Plaintiff argues that the clear weight of the evidence shows that he was profoundly injured due to the defendants’ use of excessive force against him. As defendants point out, the jury could have determined that plaintiff’s experts, or plaintiff himself, was not credible. The less-than-ideal outcome for plaintiff is not sufficient justification for a new trial.
Plaintiff further argues that (1) per Virginia Code § 44-97, plaintiff was exempt from arrest except for a breach of the peace or in the case of a felony because he was returning home from required military duty, and the court should have permitted a jury instruction to this effect and (2) a juror was allegedly sleeping during the trial.
Because the proposed jury instruction was not timely proposed and thus not “properly requested,” its exclusion from the final set of jury instructions is insufficient basis for a new trial. And, a single alleged instance of a sleeping juror does not constitute a miscarriage of justice sufficient to warrant a new trial.

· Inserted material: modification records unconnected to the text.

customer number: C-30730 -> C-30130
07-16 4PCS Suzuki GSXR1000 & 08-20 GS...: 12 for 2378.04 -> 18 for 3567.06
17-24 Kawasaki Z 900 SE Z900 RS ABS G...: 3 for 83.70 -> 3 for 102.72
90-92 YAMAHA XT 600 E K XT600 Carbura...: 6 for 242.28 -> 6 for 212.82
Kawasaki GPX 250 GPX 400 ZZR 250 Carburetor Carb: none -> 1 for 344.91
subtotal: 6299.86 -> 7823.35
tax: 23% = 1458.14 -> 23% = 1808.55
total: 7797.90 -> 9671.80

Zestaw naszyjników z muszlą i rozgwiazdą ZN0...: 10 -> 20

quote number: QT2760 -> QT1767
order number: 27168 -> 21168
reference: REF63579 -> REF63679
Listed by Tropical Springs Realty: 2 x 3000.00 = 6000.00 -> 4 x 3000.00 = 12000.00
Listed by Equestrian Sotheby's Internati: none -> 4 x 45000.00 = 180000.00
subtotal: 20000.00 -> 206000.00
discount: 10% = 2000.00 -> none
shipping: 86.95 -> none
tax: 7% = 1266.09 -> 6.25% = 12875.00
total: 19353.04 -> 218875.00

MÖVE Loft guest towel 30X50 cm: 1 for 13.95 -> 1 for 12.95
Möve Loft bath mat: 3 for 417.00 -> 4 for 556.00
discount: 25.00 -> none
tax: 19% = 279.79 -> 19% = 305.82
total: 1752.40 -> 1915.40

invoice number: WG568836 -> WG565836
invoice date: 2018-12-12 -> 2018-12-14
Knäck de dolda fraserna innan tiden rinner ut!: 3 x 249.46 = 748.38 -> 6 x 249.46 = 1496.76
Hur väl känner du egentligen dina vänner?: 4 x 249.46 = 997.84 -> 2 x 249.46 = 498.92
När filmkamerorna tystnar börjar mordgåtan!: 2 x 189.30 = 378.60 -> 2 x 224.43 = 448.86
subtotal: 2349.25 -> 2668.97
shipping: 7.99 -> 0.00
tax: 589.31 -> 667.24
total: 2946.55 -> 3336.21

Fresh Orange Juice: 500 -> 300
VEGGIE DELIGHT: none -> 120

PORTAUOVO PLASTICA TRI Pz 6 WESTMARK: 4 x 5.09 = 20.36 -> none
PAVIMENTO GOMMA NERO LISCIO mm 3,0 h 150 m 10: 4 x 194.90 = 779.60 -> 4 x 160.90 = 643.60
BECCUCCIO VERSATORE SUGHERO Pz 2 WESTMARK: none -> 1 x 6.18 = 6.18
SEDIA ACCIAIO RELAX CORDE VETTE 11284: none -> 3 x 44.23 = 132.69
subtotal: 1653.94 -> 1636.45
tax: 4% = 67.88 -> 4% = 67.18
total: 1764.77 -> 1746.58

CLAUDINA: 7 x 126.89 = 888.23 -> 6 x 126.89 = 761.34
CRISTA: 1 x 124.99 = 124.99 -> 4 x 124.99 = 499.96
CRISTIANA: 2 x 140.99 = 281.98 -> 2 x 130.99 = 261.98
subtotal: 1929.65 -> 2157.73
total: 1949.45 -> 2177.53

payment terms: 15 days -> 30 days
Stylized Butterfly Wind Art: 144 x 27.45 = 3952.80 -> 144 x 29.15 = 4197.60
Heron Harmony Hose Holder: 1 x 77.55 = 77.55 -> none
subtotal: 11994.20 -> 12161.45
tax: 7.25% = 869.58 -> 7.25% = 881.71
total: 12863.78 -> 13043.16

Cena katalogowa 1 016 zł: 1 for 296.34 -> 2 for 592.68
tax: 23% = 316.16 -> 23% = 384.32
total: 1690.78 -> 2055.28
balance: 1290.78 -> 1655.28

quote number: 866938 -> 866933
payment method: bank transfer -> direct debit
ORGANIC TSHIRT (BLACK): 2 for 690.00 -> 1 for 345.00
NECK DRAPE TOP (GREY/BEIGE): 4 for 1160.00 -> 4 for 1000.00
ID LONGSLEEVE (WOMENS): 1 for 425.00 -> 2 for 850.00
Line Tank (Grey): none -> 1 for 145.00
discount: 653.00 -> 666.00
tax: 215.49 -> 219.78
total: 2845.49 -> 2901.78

Plaintiff asserts that the jury’s $0.00 damages award on the illegal search claim is contrary to federal and state law, as case law requires at least “nominal” damages when a defendant is found liable for a Constitutional violation. The court awards plaintiff nominal damages in the amount of $1.00.
The jury also awarded zero dollars in compensatory damages and $1,000 in punitive damages for the illegal search claim under Virginia Code § 19.2-59. Plaintiff contends that the Virginia statute mandates an award of compensatory and punitive damages. Finding that the Virginia statute is clear in its language and intention, this court awards nominal damages in the amount of $1.00 on the state law claim of illegal search.
Plaintiff’s Rule 50 and 59 motions denied. Plaintiff’s motion to alter or amend granted.
Nazario v. Gutierrez, Case No. 2:21-cv-169, May 3, 2023. EDVA at Norfolk (Young). VLW 023-3-239. 21 pp.